Она кивает. Слезы исчезли в глубине глаз.
— Да. Не знаю, найду ли я когда-нибудь нужное сочетание синих красок. Смогу ли нарисовать за него синеву и подарить ее ему в тот день, когда с ним встречусь…
Эмиль тоже отпивает глоток шампанского, чтобы скрыть волнение.
— Он будет очень рад, — говорит он.
— Ты думаешь?
— Я уверен.
Они обмениваются подрагивающей улыбкой. Они разделили сейчас особую близость. Эмиль чувствует это и уверен, что Жоанна тоже это чувствует.
— Ты знаешь, куда он ушел?
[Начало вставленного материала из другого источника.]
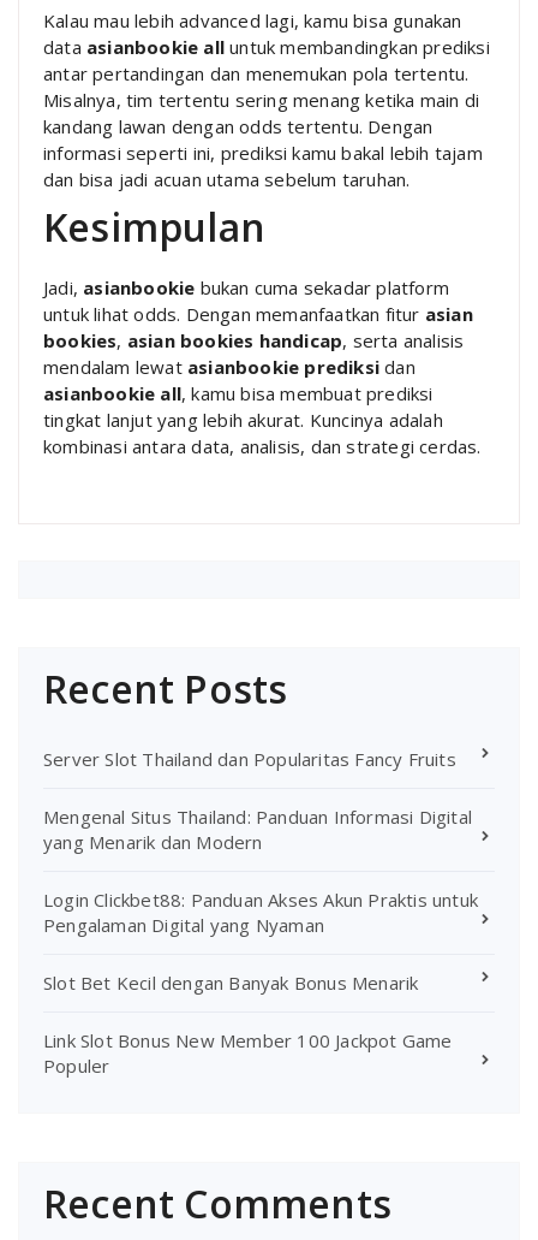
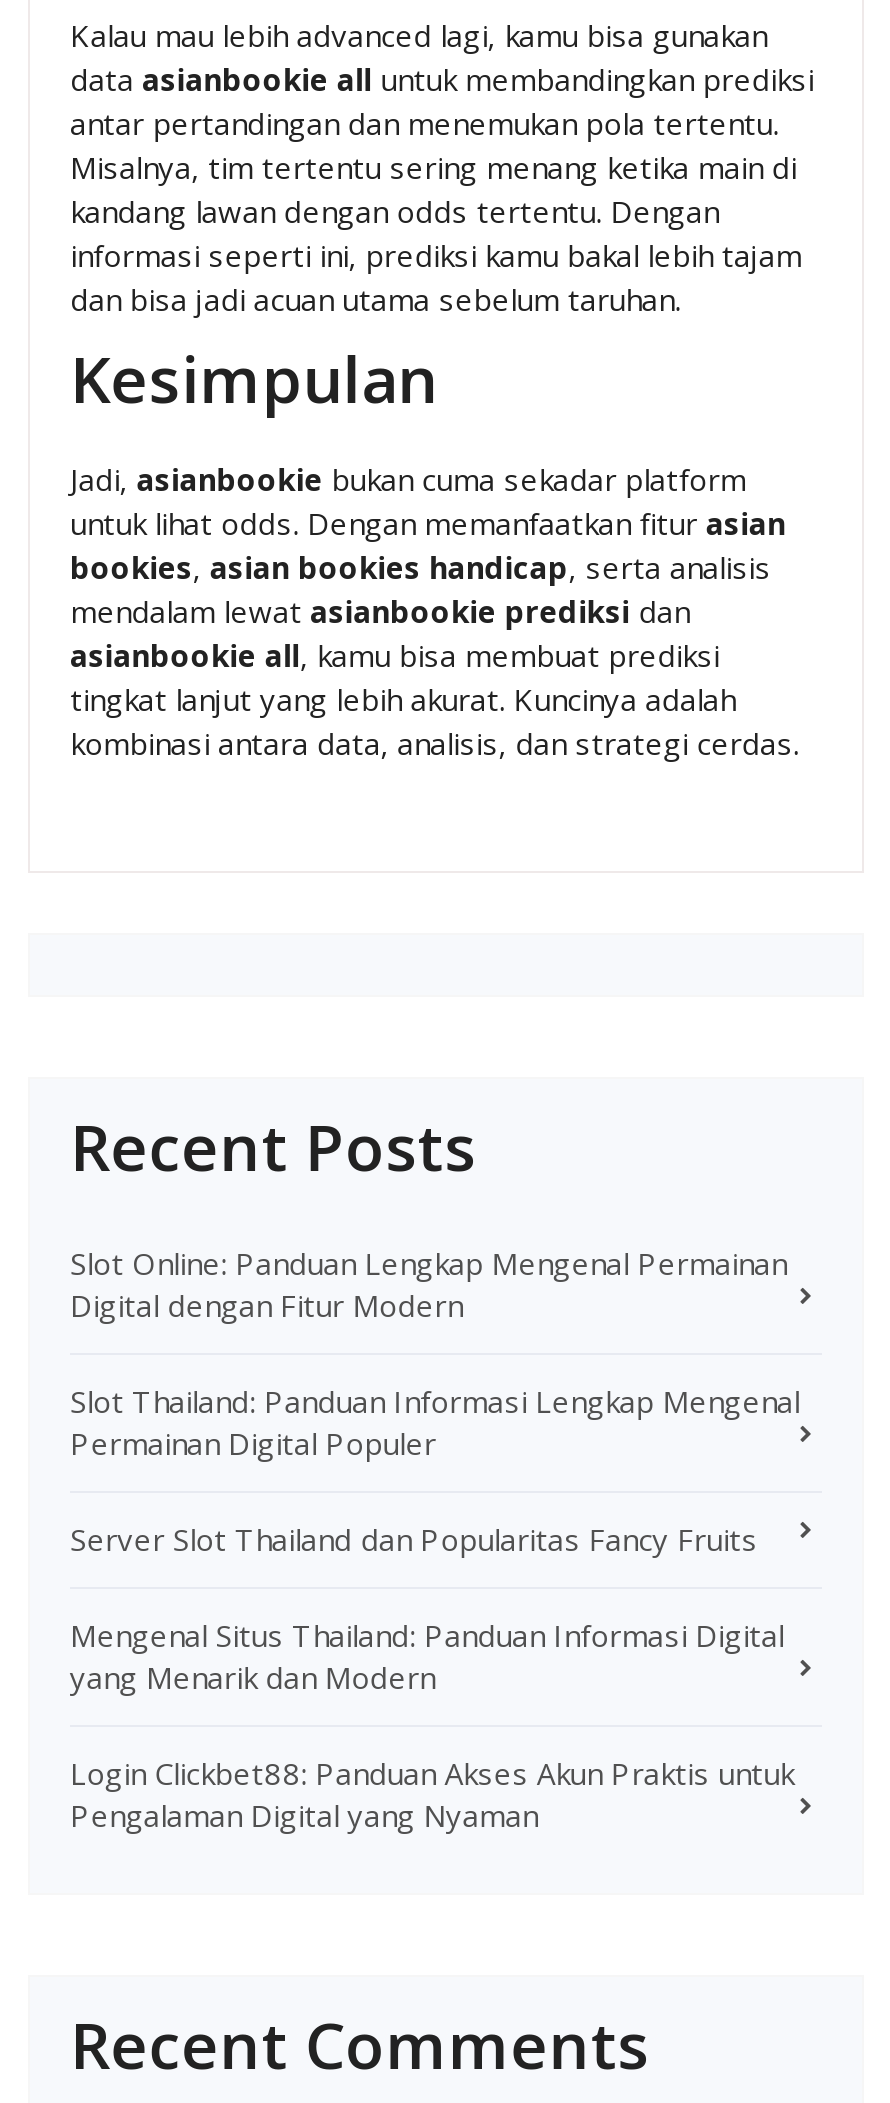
none -> [70,1242,800,1462] Slot Online: Panduan Lengkap Mengenal Permainan | Digital dengan Fitur Modern | Slot Thailand: Panduan Informasi Lengkap Mengenal | Permainan Digital Populer
moved [43,747,478,937] -> [70,1518,794,1834]: Server Slot Thailand dan Popularitas Fancy Fruits | Mengenal Situs Thailand: Panduan Informasi Digital | yang Menarik dan Modern | Login Clickbet88: Panduan Akses Akun Praktis untuk | Pengalaman Digital yang Nyaman
[43,970,452,1078] Slot Bet Kecil dengan Banyak Bonus Menarik | Link Slot Bonus New Member 100 Jackpot Game | Populer -> none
Знаешь, как сможешь встретиться с ним?
Жоанна сглатывает.
— Есть идейка.
Она берет кубики с доски и спрашивает, откашлявшись:
— Я могу играть?
— Конечно. Бросай кубики.
До конца игры они избегают тюрьмы, не то чтобы намеренно, но жребий решил оставить их в покое на остаток вечера. В полночь они убирают со стола и раскладывают диван. Они гасят свет, и Эмиль ничего не говорит, когда Пок и Каналья запрыгивают на постель и устраиваются у них в ногах. Сегодня праздник, думает он, и можно сделать исключение.
— Спокойной ночи, — шепчет он Жоанне.
— Спокойной ночи.
— Славный был вечерок.
— Согласна.
Наступает тишина, едва нарушаемая довольным мурлыканьем Пока. Наверняка Жоанна чешет ему брюшко в темноте. Эмиль думает о маленьком Томе Блю, покрывавшем листы синей краской… О нем и о себе. Его она тоже подобрала. Она решила сопровождать его в последнем путешествии и подарить ему свободу, выйдя за него замуж. Он тоже в их числе. Том Блю, Пок и он. Она решила дать им второй шанс. Всем троим. Она как эта маленькая церковь, которая гордо возвышается, целая и крепкая, среди развалин Кома. Она такая, Жоанна… Символ надежды посреди разоренной земли.
15
Миртиль появляется наутро, не выдержав больше. Должно быть, она считала часы, прячась вчера в гостиной.
— Ну, как прошла свадьба?
Она восторженно улыбается. Она приготовила им блинчики и крепкий чай, что вызывает у Жоанны недовольный возглас:
— Вам надо было сидеть спокойно!
Миртиль резко возражает:
— Ну нет! Не уподобляйся моей дочери! Мне и Анни хватает!
После этого она заставляет их сесть во внутреннем дворике под платаном. Эмиль помогает ей спуститься по ступенькам и устроиться с ними.